Send this page to a friend! (click here)     During The New York Times’ weeklong executive pay blitzkrieg, an April 13 editorial entitled “A Cozy Arrangement” highlighted an interesting irony.

     Its conclusion: “Runaway pay matters because top executives are snatching more than their fair share of corporate proceeds. More important, it also means that the board of directors is not performing its function as internal guardian of the company's health.”

     What made this so ironic was the revelation less than a week later that several major shareholders of the newspaper’s parent company were complaining about the pay structure of the Times’ upper management. As reported in an April 19 article, the fourth-largest Times shareholder, Morgan Stanley Investment Management (MSIM), “questioned the salaries of top management when the stock was performing poorly.”

     The Times quoted Hassan Elmasry, a managing director of MSIM, saying, “Despite significant underperformance, management's total compensation is substantial and has increased considerably over this period.”

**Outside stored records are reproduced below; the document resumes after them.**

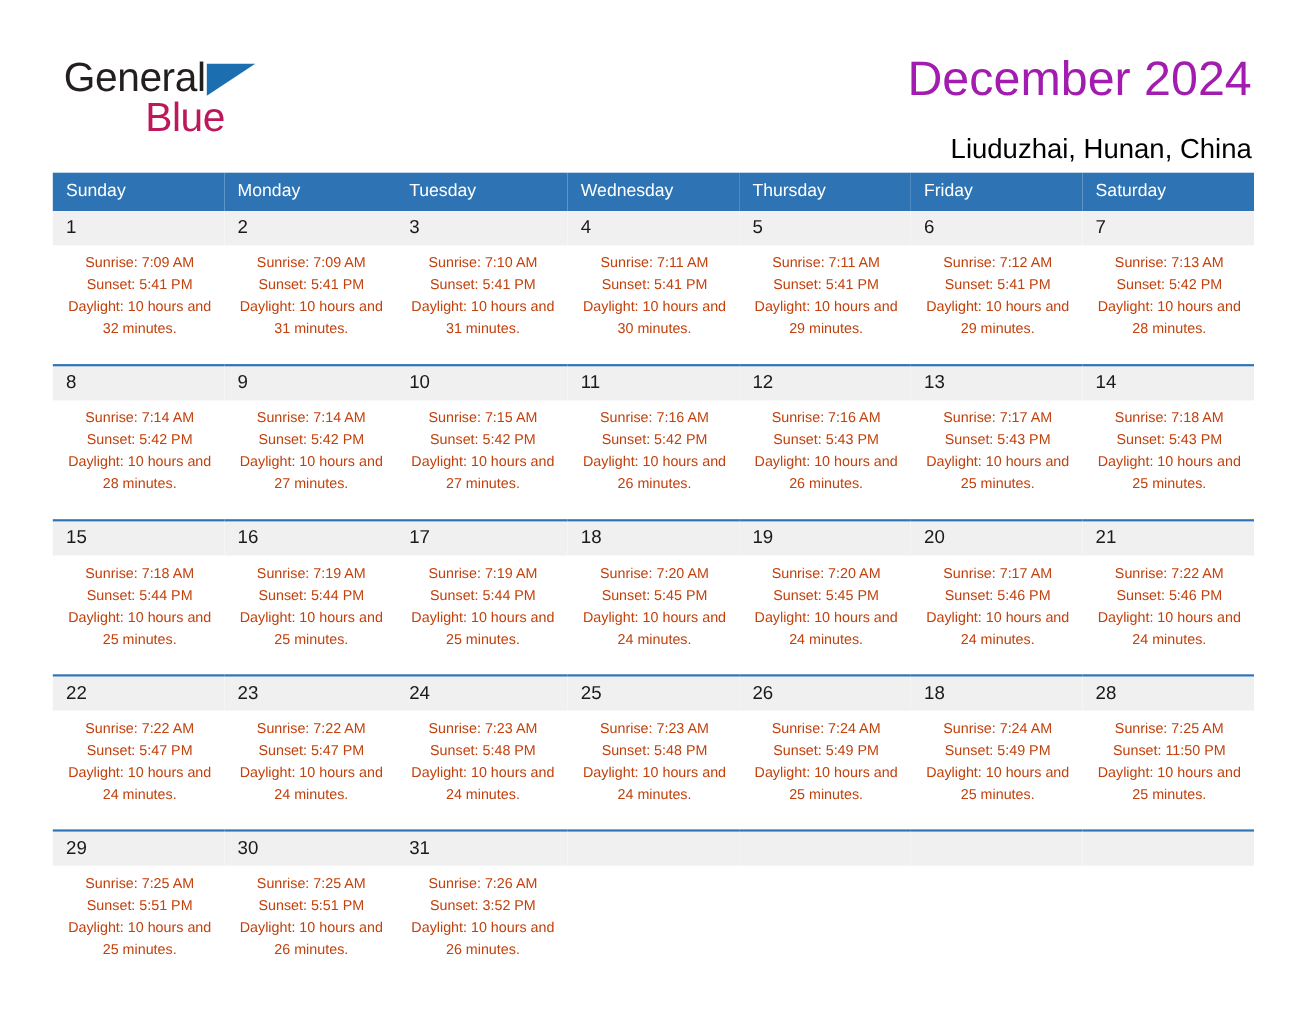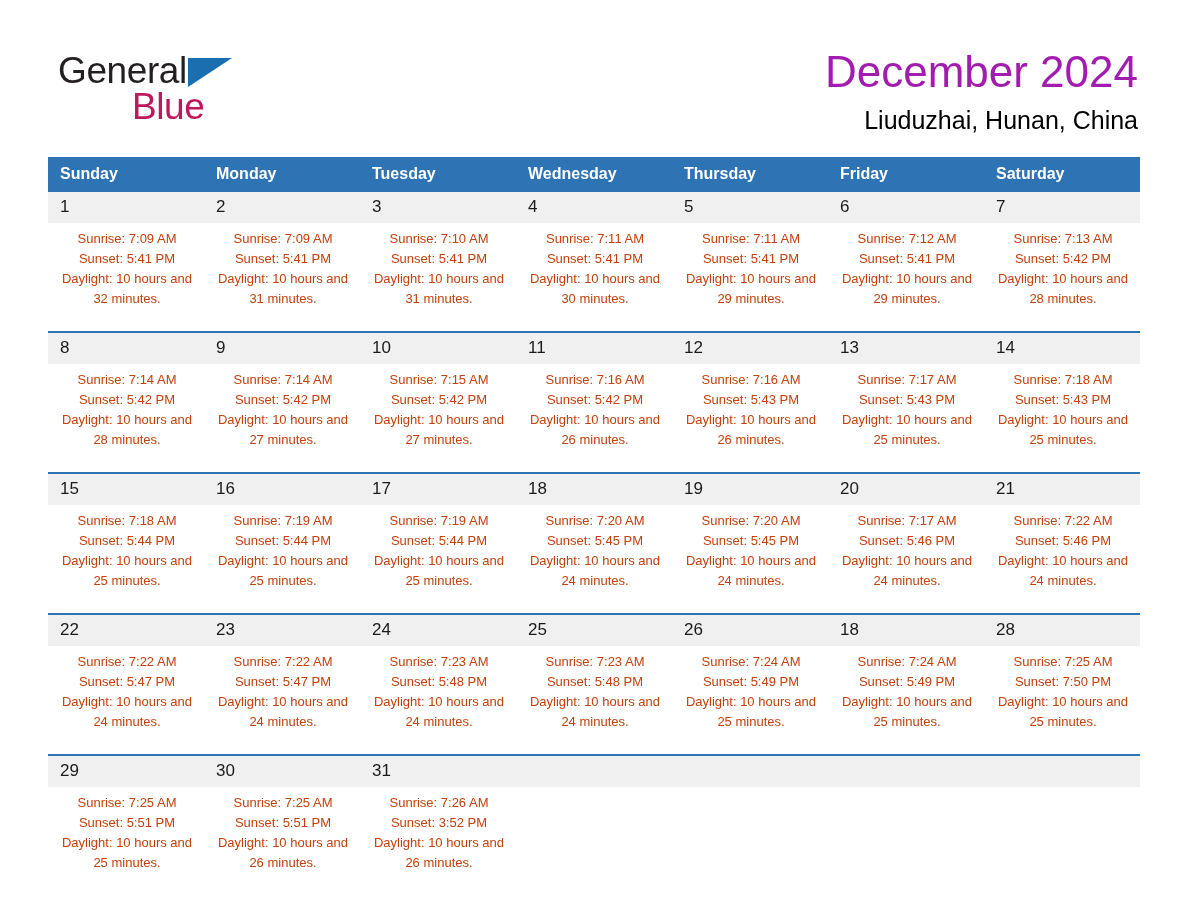--- a/index.html
+++ b/index.html
@@ -84,7 +84,7 @@
     white-space: nowrap;
   }
   .location-title {
-    margin-top: 4px;
+    margin-top: 20px;
     font-size: 25px;
     line-height: 32px;
     color: #000000;

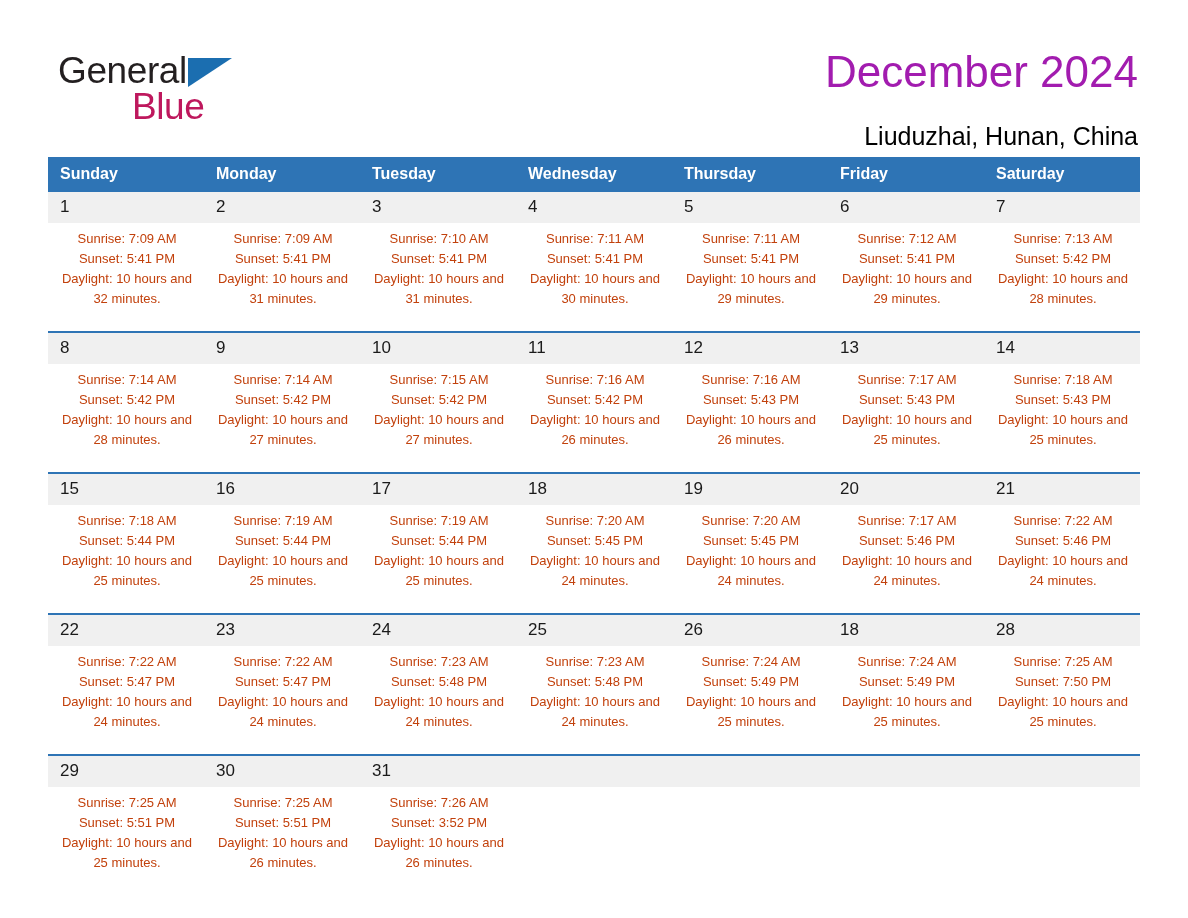--- a/index.html
+++ b/index.html
@@ -106,7 +106,7 @@
     background: #2e74b5;
     color: #ffffff;
     font-size: 16px;
-    font-weight: bold;
+    font-weight: normal;
     text-align: left;
     padding: 8px 0 9px 12px;
     height: 18px;

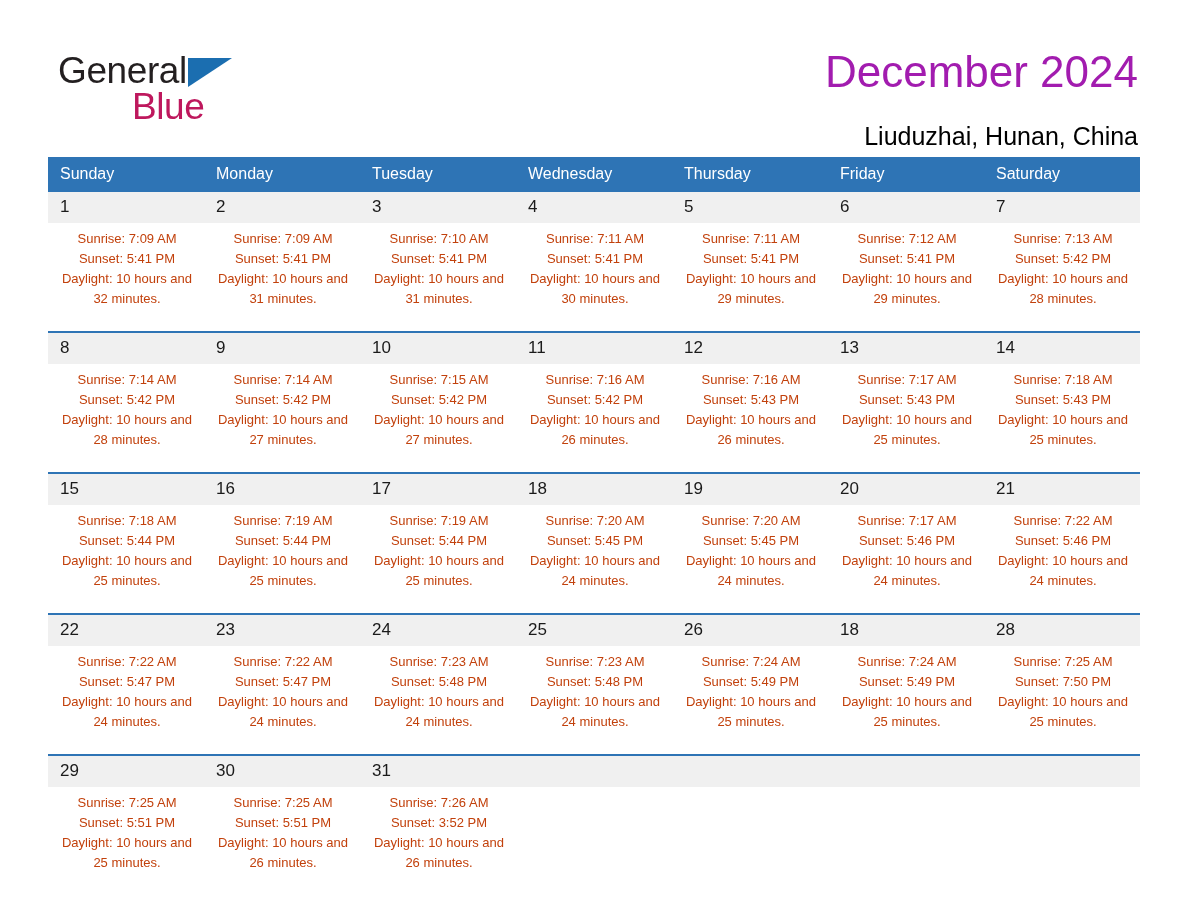--- a/index.html
+++ b/index.html
@@ -420,7 +420,7 @@
           <div class="daynum">28</div>
           <div class="details">
             <div>Sunrise: 7:25 AM</div>
-            <div>Sunset: 7:50 PM</div>
+            <div>Sunset: 11:50 PM</div>
             <div class="daylight-wrap">Daylight: 10 hours and 25 minutes.</div>
           </div>
         </td>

     Yet, this didn’t stop the Times from pointing fingers at other companies that pay a great deal of money to top management, including Morgan Stanley. In fact, during an eight-day period, the Times complained about the executive pay structure at the Vanguard Group, Putnam Investments, Verizon, ExxonMobil, Occidental Petroleum, U.S. Steel, Alcoa, Sunoco, Goldman Sachs, Lehman Brothers, Merrill Lynch, Gap, Activision, Equitable Resources Inc., and ConAgra.

     The Times even had the nerve to chastise companies that had poor performance while still paying their executives huge sums of money. In April 9’s “C.E.O. Pay Keeps Rising, And Bigger Rises Faster,” author Eric Dash wrote: “boards at many automobile, retail and telecommunications companies appeared to ignore last year's bad news. Gap, for example, more than doubled the compensation of its chief executive, Paul S. Pressler, to $19.1 million, even though the company posted its worst results in years.”

     Of course, this mirrors Morgan Stanley’s complaint concerning the New York Times Company’s poor performance and its apparent lack of impact on the increasing pay of Times upper management. As Katharine Q. Seelye reported in the April 19 story, “While the newspaper industry as a whole has been buffeted by stagnant advertising, flagging circulation and competition from the Internet, the Times Company's stock has fared worse than the industry's average in the last two years. Since January 2004, the company shares have fallen 47 percent; an index of industry stocks has fallen 35.8 percent. In the same period, stocks in the Standard & Poor's 500 index have climbed more than 17 percent.”